--- Dataset records Enclosed Below ---

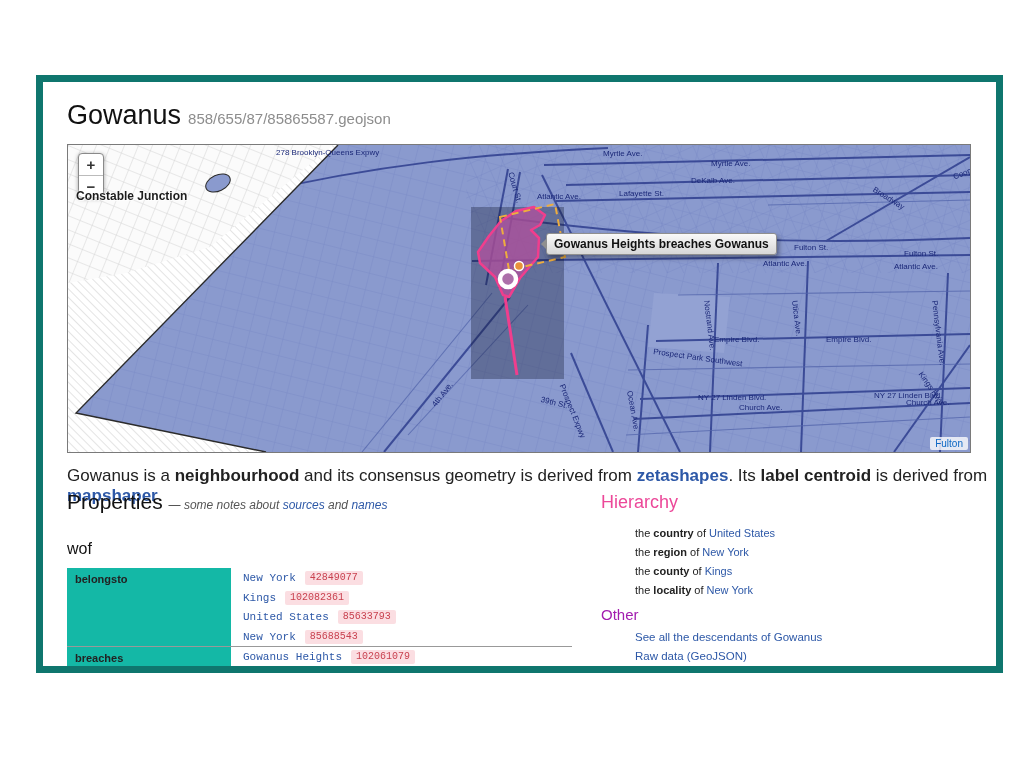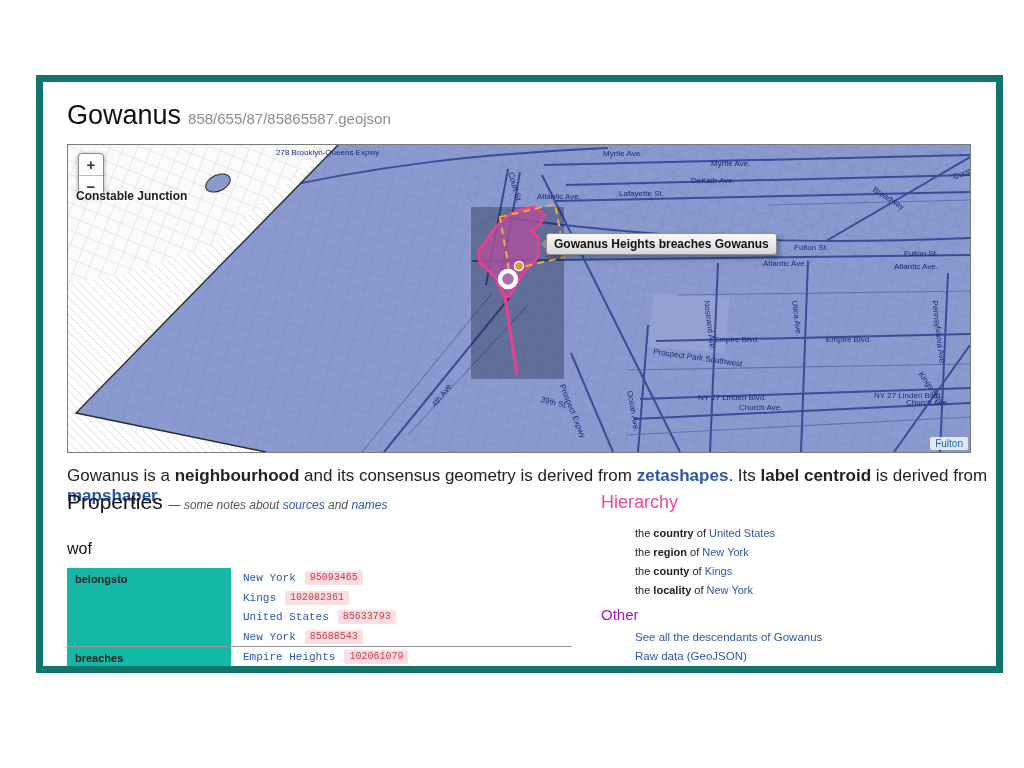--- a/index.html
+++ b/index.html
@@ -189,30 +189,30 @@
     <h2 class="props-title"><span>Properties</span>
       <span class="props-note"><span>— some notes about </span><a class="link">sources</a><span> and </span><a class="link">names</a></span>
     </h2>
     <h3 class="wof-title">wof</h3>
 
     <table class="props">
       <tbody>
           <tr>
         <td class="key">belongsto</td>
         <td class="vals">
-          <div class="val-line"><a class="val-name">New York</a><span class="badge">95093465</span></div>
+          <div class="val-line"><a class="val-name">New York</a><span class="badge">42849077</span></div>
           <div class="val-line"><a class="val-name">Kings</a><span class="badge">102082361</span></div>
           <div class="val-line"><a class="val-name">United States</a><span class="badge">85633793</span></div>
           <div class="val-line"><a class="val-name">New York</a><span class="badge">85688543</span></div>
         </td>
       </tr>
       <tr class="row-breaches">
         <td class="key">breaches</td>
         <td class="vals">
-          <div class="val-line"><a class="val-name">Empire Heights</a><span class="badge">102061079</span></div>
+          <div class="val-line"><a class="val-name">Gowanus Heights</a><span class="badge">102061079</span></div>
         </td>
       </tr>
     </tbody>
       </table>
   </div>
 
   <div class="col-right">
     <h2 class="hier-title">Hierarchy</h2>
 
     <div class="hier-item"><span>the </span><b>country</b><span> of </span><a class="link">United States</a></div>

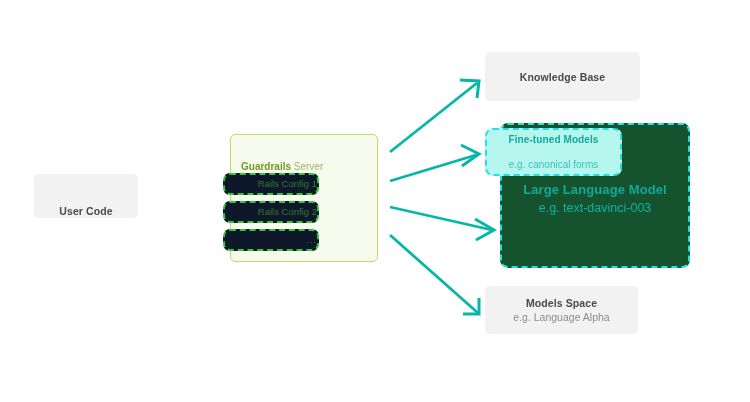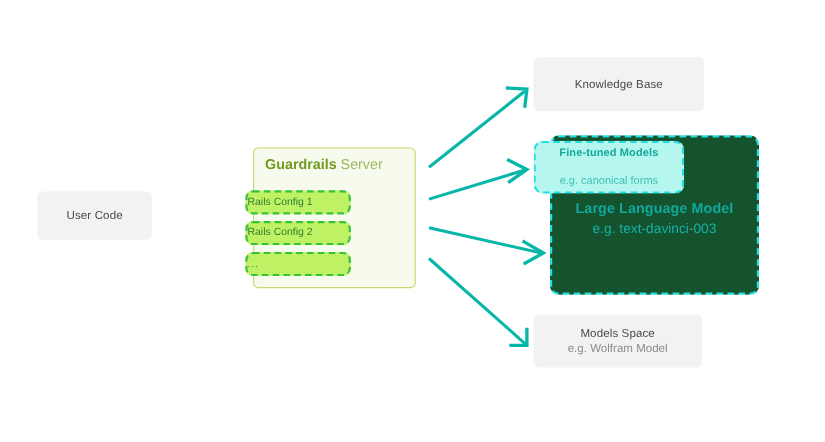--- a/index.html
+++ b/index.html
@@ -28,38 +28,39 @@
     text-align: center;
   }
 
   
   .grey-box {
     background: #f2f2f2;
     border-radius: 5px;
   }
   .grey-title {
     font-size: 10.5px;
-    font-weight: normal;
+    font-weight: bold;
     color: #4a4a4a;
     letter-spacing: .1px;
     line-height: 14px;
   }
   .grey-sub {
     font-size: 10.5px;
     font-weight: normal;
     color: #8c8c8c;
     line-height: 14px;
   }
 
   
   #user-code {
     left: 34px;
     top: 174px;
     width: 104px;
     height: 44px;
+    justify-content: flex-end;
   }
 
   
   #http-group {
     position: absolute;
     left: 148px;
     top: 166px;
     width: 72px;
     height: 46px;
   }
@@ -87,45 +88,45 @@
     width: 148px;
     height: 128px;
     background: #f7fbee;
     border: 1px solid #c5d96a;
     border-radius: 5px;
     display: block;
   }
   #guardrails-title {
     position: absolute;
     left: 10px;
-    top: 8px;
-    font-size: 13px;
+    top: 25px;
+    font-size: 10px;
     line-height: 14px;
     white-space: nowrap;
   }
   .gr-strong {
     font-weight: bold;
     color: #6f9a1f;
   }
   .gr-light {
     font-weight: normal;
     color: #9cb964;
   }
   .rails-config {
     position: absolute;
     left: -8px;
     width: 96px;
     height: 22px;
     box-sizing: border-box;
-    background: #bef264;
+    background: #0f172a;
     border: 2px dashed #38c13a;
     border-radius: 7px;
     display: flex;
     align-items: center;
-    justify-content: flex-start;
+    justify-content: flex-end;
     font-size: 9.5px;
     color: #2f7d2f;
     line-height: 12px;
   }
   #rails-config-0 { top: 38px; }
   #rails-config-1 { top: 66px; }
   #rails-config-2 { top: 94px; }
   #rails-config-2 .rc-label { font-size: 9px; letter-spacing: 1px; }
 
   
@@ -274,16 +275,16 @@
     </div>
   </div>
 
   <div class="node" id="fine-tuned-models">
     <div class="cyan-title-sm">Fine-tuned Models</div>
     <div class="cyan-sub-sm">e.g. canonical forms</div>
   </div>
 
   <div class="node grey-box" id="action-space">
     <div class="grey-title">Models Space</div>
-    <div class="grey-sub">e.g. Wolfram Model</div>
+    <div class="grey-sub">e.g. Language Alpha</div>
   </div>
 
 </div>
 
 </body></html>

--- End of Enclosed Dataset records ---

*Activity*. Which lines in the records above include the word "props"? Copy them out.

*Output for this exercise*.
     <h2 class="props-title"><span>Properties</span>
       <span class="props-note"><span>— some notes about </span><a class="link">sources</a><span> and </span><a class="link">names</a></span>
     <table class="props">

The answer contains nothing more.